───── RECORD SET ─────

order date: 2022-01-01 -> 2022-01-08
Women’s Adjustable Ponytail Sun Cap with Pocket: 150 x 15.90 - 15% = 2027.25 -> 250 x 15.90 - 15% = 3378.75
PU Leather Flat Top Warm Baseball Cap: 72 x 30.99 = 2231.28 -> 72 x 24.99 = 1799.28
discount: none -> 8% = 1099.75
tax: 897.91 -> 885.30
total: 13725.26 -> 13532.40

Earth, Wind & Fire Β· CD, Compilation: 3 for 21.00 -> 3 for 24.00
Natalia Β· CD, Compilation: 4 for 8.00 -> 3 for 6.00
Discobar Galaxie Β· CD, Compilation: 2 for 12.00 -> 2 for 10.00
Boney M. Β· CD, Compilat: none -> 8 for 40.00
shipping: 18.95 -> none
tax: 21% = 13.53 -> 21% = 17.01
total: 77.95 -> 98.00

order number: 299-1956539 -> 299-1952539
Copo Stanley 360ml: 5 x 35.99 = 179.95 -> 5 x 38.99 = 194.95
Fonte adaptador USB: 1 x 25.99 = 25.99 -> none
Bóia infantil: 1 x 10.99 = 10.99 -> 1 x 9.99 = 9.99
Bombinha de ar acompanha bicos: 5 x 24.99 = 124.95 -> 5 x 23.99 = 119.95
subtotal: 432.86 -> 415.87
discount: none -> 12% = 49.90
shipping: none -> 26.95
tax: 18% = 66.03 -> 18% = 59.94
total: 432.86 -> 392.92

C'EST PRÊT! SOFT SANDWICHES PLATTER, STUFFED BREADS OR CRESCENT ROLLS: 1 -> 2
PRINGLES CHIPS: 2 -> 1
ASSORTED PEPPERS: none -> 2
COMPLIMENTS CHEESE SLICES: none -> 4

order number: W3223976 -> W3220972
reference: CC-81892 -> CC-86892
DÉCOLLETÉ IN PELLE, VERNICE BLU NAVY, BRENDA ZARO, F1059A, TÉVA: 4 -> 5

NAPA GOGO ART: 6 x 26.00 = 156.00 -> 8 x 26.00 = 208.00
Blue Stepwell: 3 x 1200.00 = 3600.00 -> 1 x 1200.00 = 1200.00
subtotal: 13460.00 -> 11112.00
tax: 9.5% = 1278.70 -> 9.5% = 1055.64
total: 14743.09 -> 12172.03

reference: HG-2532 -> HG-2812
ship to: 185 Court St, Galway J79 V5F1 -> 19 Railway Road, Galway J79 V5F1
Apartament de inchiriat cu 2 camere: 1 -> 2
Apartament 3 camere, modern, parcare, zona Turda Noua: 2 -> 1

─────

— WHAT THE EXERCISE ASKS —
Beginning with the line that holds "C'EST PRÊT! SOFT" and ending with the last line of the material, output each line exactly and nothing beyond them.

— RESULT —
C'EST PRÊT! SOFT SANDWICHES PLATTER, STUFFED BREADS OR CRESCENT ROLLS: 1 -> 2
PRINGLES CHIPS: 2 -> 1
ASSORTED PEPPERS: none -> 2
COMPLIMENTS CHEESE SLICES: none -> 4

order number: W3223976 -> W3220972
reference: CC-81892 -> CC-86892
DÉCOLLETÉ IN PELLE, VERNICE BLU NAVY, BRENDA ZARO, F1059A, TÉVA: 4 -> 5

NAPA GOGO ART: 6 x 26.00 = 156.00 -> 8 x 26.00 = 208.00
Blue Stepwell: 3 x 1200.00 = 3600.00 -> 1 x 1200.00 = 1200.00
subtotal: 13460.00 -> 11112.00
tax: 9.5% = 1278.70 -> 9.5% = 1055.64
total: 14743.09 -> 12172.03

reference: HG-2532 -> HG-2812
ship to: 185 Court St, Galway J79 V5F1 -> 19 Railway Road, Galway J79 V5F1
Apartament de inchiriat cu 2 camere: 1 -> 2
Apartament 3 camere, modern, parcare, zona Turda Noua: 2 -> 1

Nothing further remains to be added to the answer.